_TASK ITEM_
Locate all lines in the data below that hold "selected" and show them.

_THE RECORDS_
^^^^^^^^
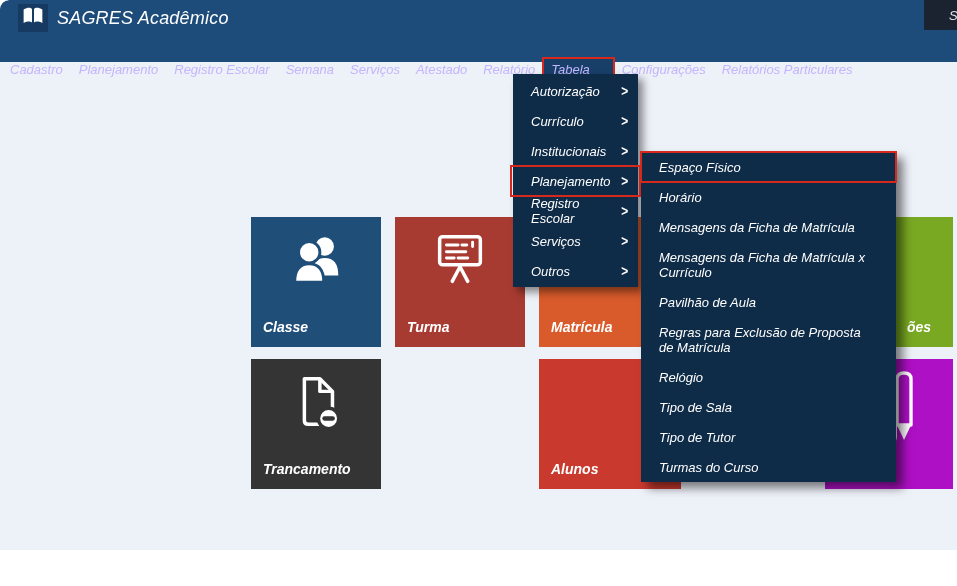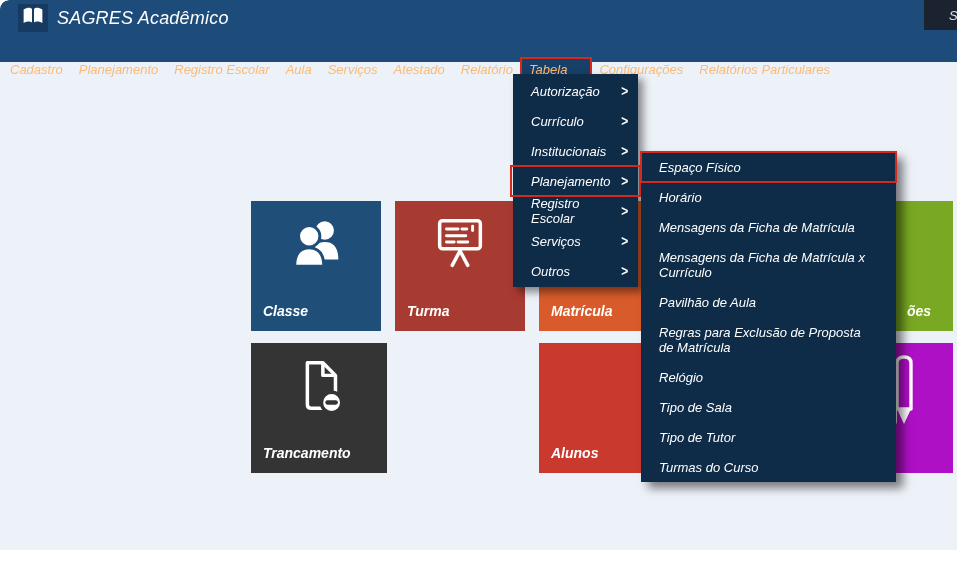--- a/index.html
+++ b/index.html
@@ -16,7 +16,7 @@
   .account-btn { position:absolute; left:924px; top:0; width:46px; height:30px; background:#1b2230; color:#dfe4ea; font-size:13px; display:flex; align-items:center; padding-left:25px; box-sizing:border-box; }
   
   .menubar { position:absolute; left:2px; top:38px; height:24px; display:flex; align-items:center; }
-  .menu-item { color:#fdba74; font-size:13px; padding:4px 8px; white-space:nowrap; cursor:default;margin-top:39px; }
+  .menu-item { color:#c4b5fd; font-size:13px; padding:4px 8px; white-space:nowrap; cursor:default;margin-top:39px; }
   .menu-item.selected { position:relative; background:#173f68; padding-right:24px; }
   .menu-item.selected .hl { position:absolute; inset:-1px; border:2px solid #d7281d; }
   

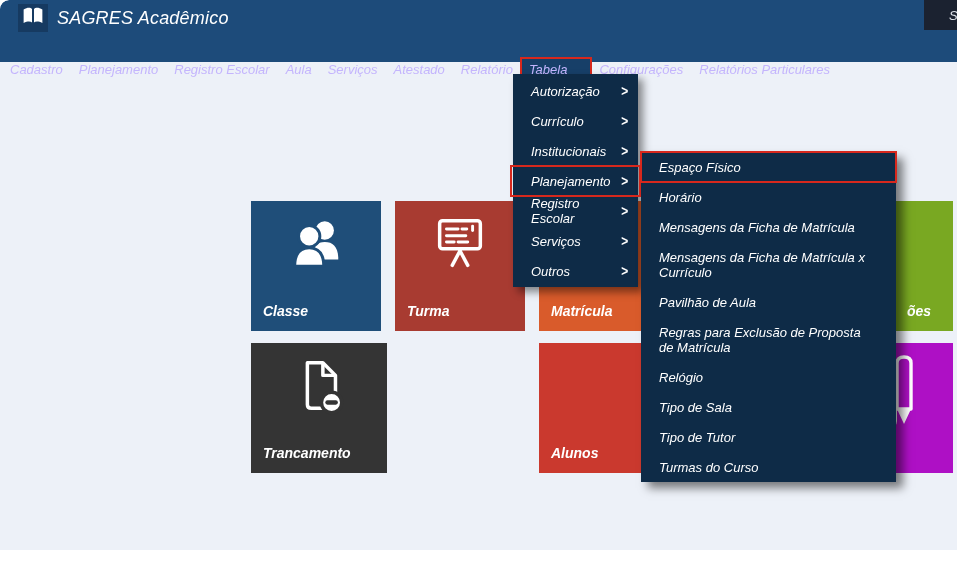--- a/index.html
+++ b/index.html
@@ -70,7 +70,7 @@
       <div class="menu-item">Cadastro</div>
       <div class="menu-item">Planejamento</div>
       <div class="menu-item">Registro Escolar</div>
-      <div class="menu-item">Aula</div>
+      <div class="menu-item">Semana</div>
       <div class="menu-item">Serviços</div>
       <div class="menu-item">Atestado</div>
       <div class="menu-item">Relatório</div>

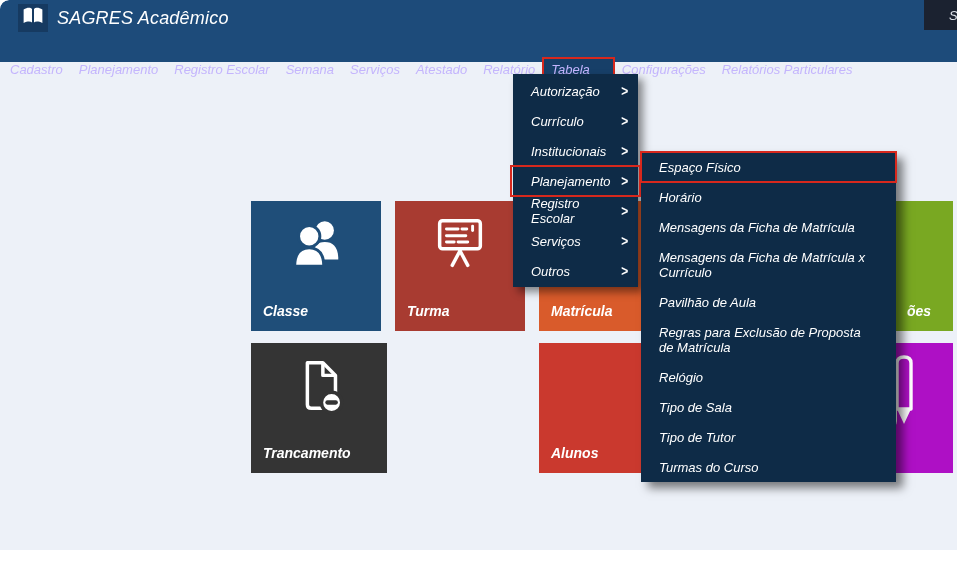--- a/index.html
+++ b/index.html
@@ -36,7 +36,7 @@
   .sm-item.two-line { min-height:45px; }
   .sm-hl { position:absolute; inset:-1px; border:2px solid #d7281d; z-index:31; pointer-events:none; }
   
-  .tile { position:absolute; width:130px; height:130px; color:#ffffff; z-index:1; }
+  .tile { position:absolute; width:130px; height:130px; color:#ffffff; z-index:1;margin-top:16px; }
   .tile-label { position:absolute; left:12px; right:4px; bottom:9px; font-size:14px; font-weight:600; line-height:21px; }
   .tile-icon { position:absolute; top:14px; left:0; right:0; display:flex; justify-content:center; }
   .tile-classe      { left:251px; top:201px; background:#1f4e79; }

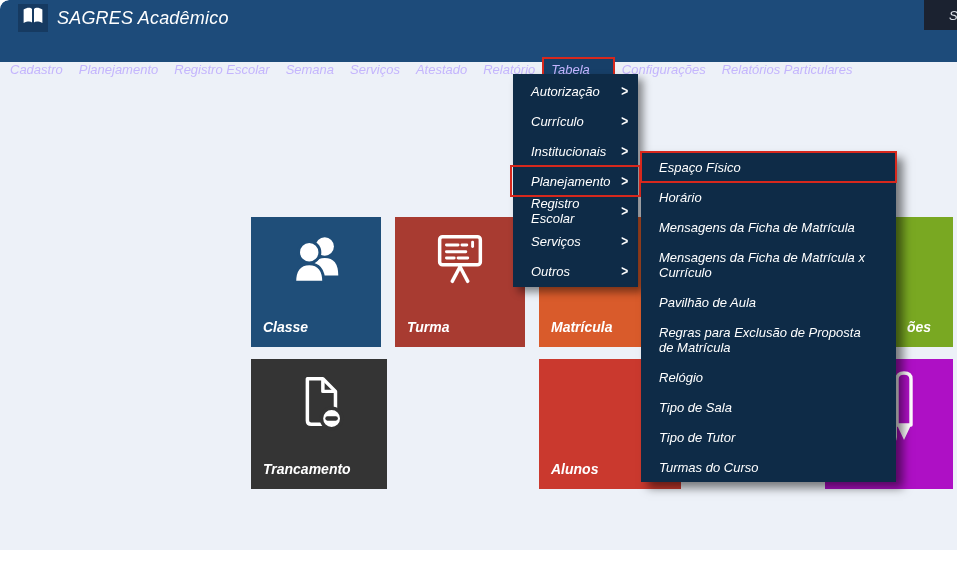--- a/index.html
+++ b/index.html
@@ -44,7 +44,7 @@
   .tile-matricula   { left:539px; top:201px; background:#d95b2b; }
   .tile-green       { left:825px; top:201px; width:128px; background:#79a822; }
   .tile-green .tile-label { left:82px; }
-  .tile-trancamento { left:251px; top:343px; background:#343434;padding-left:6px; }
+  .tile-trancamento { left:251px; top:343px; background:#343434; }
   .tile-vagas       { left:395px; top:343px; background:#2f80dc; }
   .tile-alunos      { left:539px; top:343px; background:#ca392e;padding-left:12px; }
   .tile-magenta     { left:825px; top:343px; width:128px; background:#ae10c5; }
^^^^^^^^
_YOUR RESPONSE_
   .menu-item.selected { position:relative; background:#173f68; padding-right:24px; }
   .menu-item.selected .hl { position:absolute; inset:-1px; border:2px solid #d7281d; }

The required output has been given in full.